2.1. Antinuclear antibodies

A primary test for autoantibodies, finding the use in the diagnostics of pSS and other systemic autoimmune rheumatic diseases (SARD), is the determination of anti-nuclear antibodies (ANAs) [20, 21]. ANA are found in 80–90% of patients with pSS. These antibodies react with the components of the cell nucleus and are most often tested with indirect immunofluorescence (IF) on HEp-2 (human epithelial cell) cell line. In pSS, ANA often occur in higher titers (above 1:320), but may be also detected in lower titers (1:160) and in the concurrent presence of other autoantibodies. InTable 1, the prevalence of ANA antibodies in different autoimmune diseases was presented.

Disease SLE SSc pSS MCTD
ANA sensitivity% 95 70–90 50–80 90

Table 1.

Prevalence of ANA antibodies in different autoimmune diseases [20, 21].

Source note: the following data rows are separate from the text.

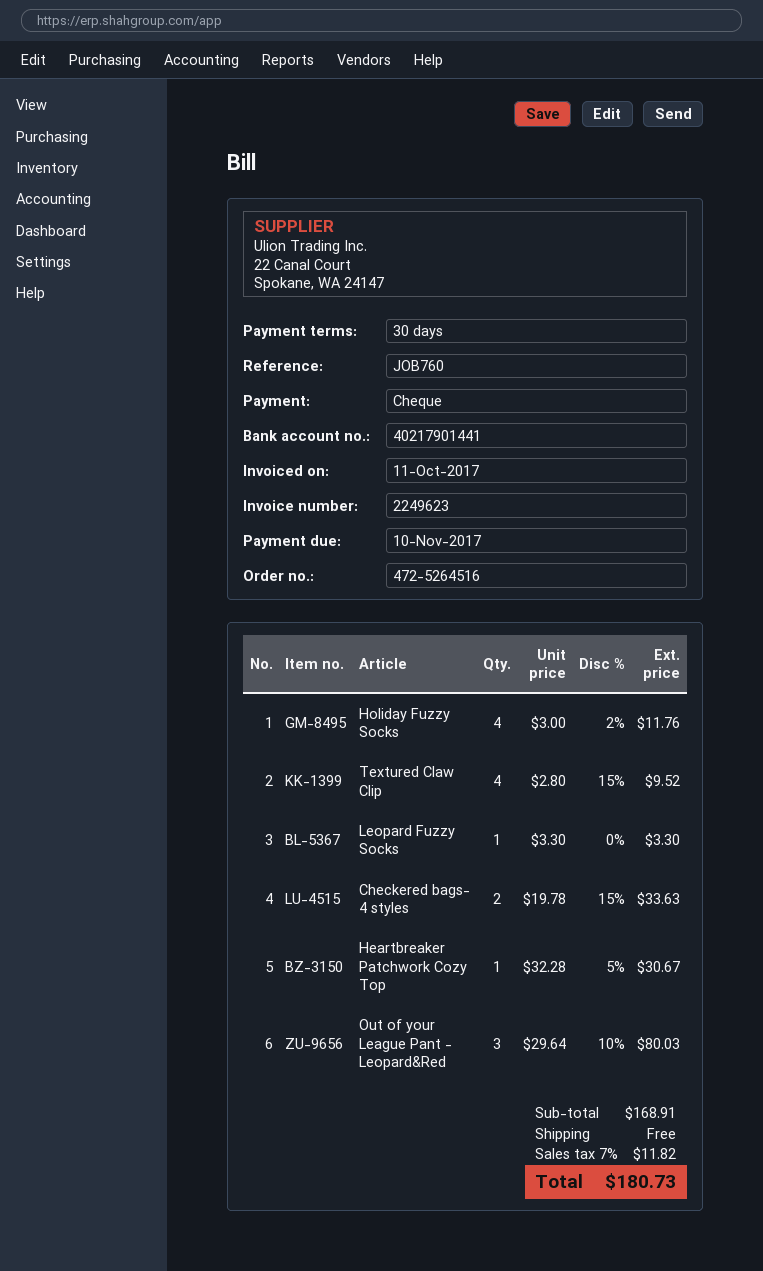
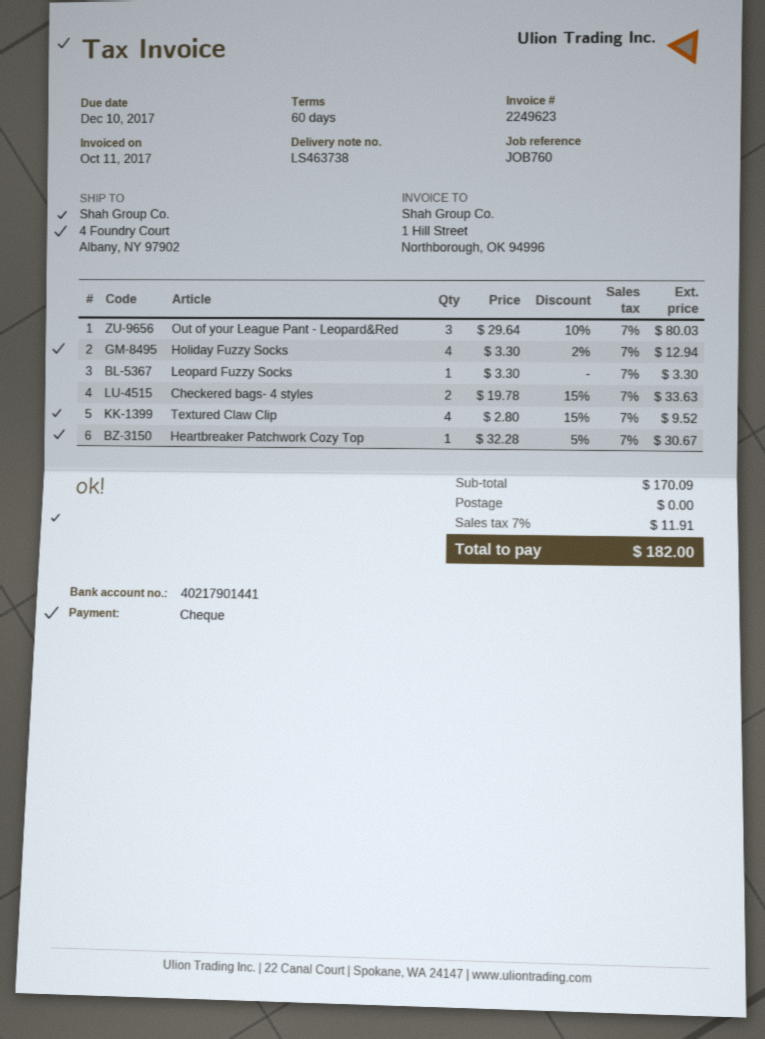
payment terms: 30 days -> 60 days
due date: 2017-11-10 -> 2017-12-10
Holiday Fuzzy Socks: 4 x 3.00 - 2% = 11.76 -> 4 x 3.30 - 2% = 12.94
subtotal: 168.91 -> 170.09
tax: 7% = 11.82 -> 7% = 11.91
total: 180.73 -> 182.00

SLE—systemic lupus erythematosus; SS, SSc—systemic sclerosis, pSS—primary Sjögren’s syndrome, MCTD—mixed connective tissue disease.

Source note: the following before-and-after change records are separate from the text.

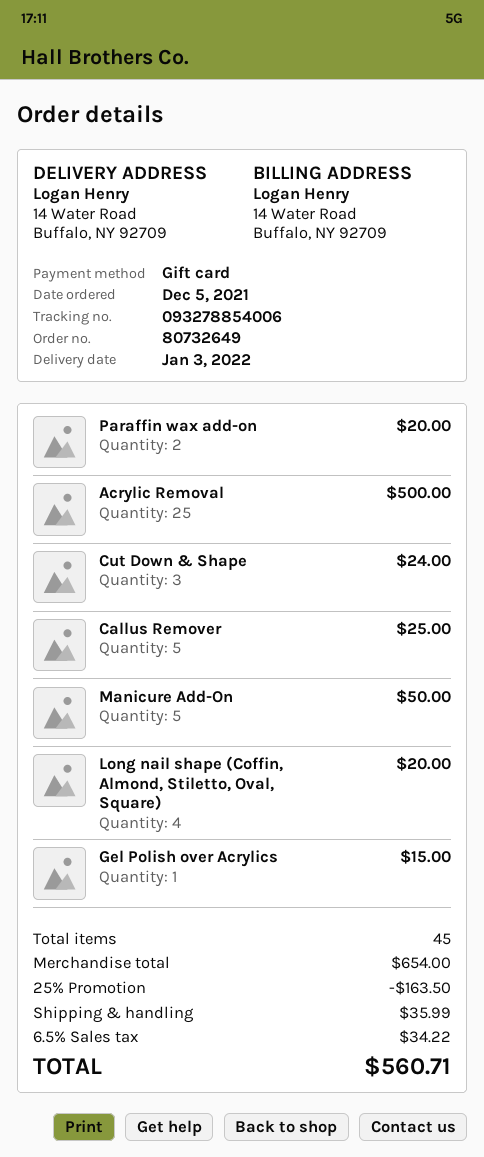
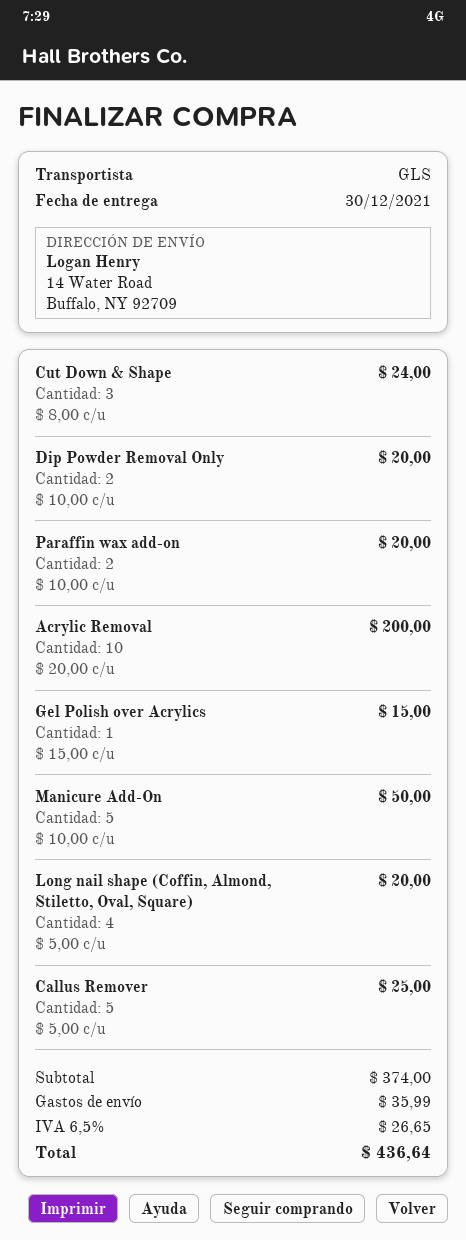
delivery date: 2022-01-03 -> 2021-12-30
Acrylic Removal: 25 for 500.00 -> 10 for 200.00
Dip Powder Removal Only: none -> 2 for 20.00
subtotal: 654.00 -> 374.00
discount: 25% = 163.50 -> none
tax: 6.5% = 34.22 -> 6.5% = 26.65
total: 560.71 -> 436.64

In recent years attention has been paid to the frequent occurrence of dense fine speckled pattern (DFS70) on HEp-2 in both healthy people and patients with ANA associated autoimmune rheumatic diseases (AARD). DFS70 antibodies bind a ubiquitinated protein called lens epithelium derived growth factor (LEDGF), which occurrence was associated in first observations [22] with asthma and atopic dermatitis. However, the high prevalence of DFS70 autoantibodies in normal population, without any symptoms of any AARD, was observed. Therefore, in the case of positive result of the screening for ANA antibodies in individuals without symptoms suggestive of a systemic autoimmune rheumatic disease (SARD/AARD), it is advisable to detect DFS70 antibodies using specific tests (e.g., ELISA/EIA; CLIA/CIA) [23, 24]. Even up to 1/3 of positive cases for ANA are also positive for DFS70 antibodies [23, 24].

2.2. Extractable nuclear antigens

In 1959, Holman et al. recorded a reaction of sera from SLE patients with extractable nuclear antigens (ENA) isolated from a crushed calf thymus. This observation confirmed the reaction of autoantibodies in the SLE sera with soluble nuclear antigens. The nomenclature of ENA autoantibodies derived from the group, in which they were first described, and corresponds to the nuclear function of the antigen (RNP) or the name of the patient providing the prototype serum (Ro, La, Sm, Jo, Mi), as well as the disease from which the patient suffered (SSA, SSB, SSC, Scl-70, PM-1, PM-Scl) [23]. The set of all ENA includes more than 100 soluble and cytoplasmic antigens. In clinical practice, until present day, only few of the them are finding use as a immunological hallmarks of certain autoimmune diseases or being used as immunological prognostic factors. Among them the most prominent are as follows: anti-RNP (anti-ribonucleoprotein anti-U(1)RNP), anti-Sm RNP, anti-SSA/Ro, anti-SSB/La, anti-Sm (Smith) antibody, anti-Scl-70 (anti-topoisomerase antibodies), anti-Jo-1 (anti-histidyl-transfer RNA synthase antibodies). The pattern of positive and negative results obtained with an ENA panel should be evaluated in conjunction with all clinical findings. Main autoantibodies and disease which they are typical to are presented in Table 2. Selected autoimmune diseases along with their predominant autoantibodies are presented in Table 2. Figure 1 shows a simplified diagnostic algorithm of immunological diagnosis.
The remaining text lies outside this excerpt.